Intan Yunelia 29 April 2018 15:26 WIB
Penjualan saham PT Delta
Pemprov DKI Diminta Pikir Ulang Lepas Saham Bir
Ketua DPRD DKI Jakarta Prasetyo Edi Marsudi saat diwawancara oleh Media Indonesia di rumah dinasnya, Jakarta, Kamis (10/12/2015). Foto: MI/Arya Manggala
Jakarta: Ketua DPRD DKI Jakarta Prasetyo Edi Marsudi meminta Pemerintah Provinsi (Pemprov) DKI mengkaji ulang rencana melepas saham di PT Delta Djakarta Tbk. Pasalnya, pemasukan yang diterima dari perusahaan bir itu sangat besar.

“Kita nanti akan mengkaji ulang lagi ya, karena bukan apa-apa ini ibu kota," kata Prasetyo di Tambora, Jakarta Barat, Minggu, 29 April 2018.

Prasetyo mengatakan, pihaknya akan memanggil Gubernur DKI Jakarta Anies Baswedan untuk mambahas masalah pelepasan saham ini. 


"Kita akan panggil (Anies) dulu. Karena ini  pemasukan yang paling besar juga," ucap dia.

Baca: Saham DKI di Perusahaan Bir di Tangan Anies

Wakil Gubernur DKI Jakarta Sandiaga Salahuddin Uno sebelumnya masih bimbang melepas saham PT Delta. Tahun lalu, deviden yang diberikan perusahaan minuman beralkohol itu sekitar Rp40 miliar.

"Ini yang lagi dilakukan kajian.
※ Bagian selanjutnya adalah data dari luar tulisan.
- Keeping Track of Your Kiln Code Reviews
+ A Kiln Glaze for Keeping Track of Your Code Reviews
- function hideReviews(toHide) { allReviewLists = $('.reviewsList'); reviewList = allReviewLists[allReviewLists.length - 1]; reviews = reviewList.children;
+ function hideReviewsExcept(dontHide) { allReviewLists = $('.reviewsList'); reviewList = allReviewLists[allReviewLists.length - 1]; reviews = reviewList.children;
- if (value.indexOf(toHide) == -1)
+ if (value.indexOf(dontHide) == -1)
Seperti kajiannya, kan dividennya Rp40 sampai Rp50 miliar, sedangkan nilai perusahaannya mungkin, portofolio DKI nilainya Rp1 triliun hingga RP1,5 triliun, misalnya. Itu kan kalau kita lihat perlu 30, 35, sampai 40 tahun untuk merecover," kata Sandi di Grand Sahid, Jakarta Pusat, Kamis 26 April 2018.

Belum lagi bicara soal time value of money. Menurut dia, perlu kajian untuk memastikan melepaskan saham bir atau mempertahankannya.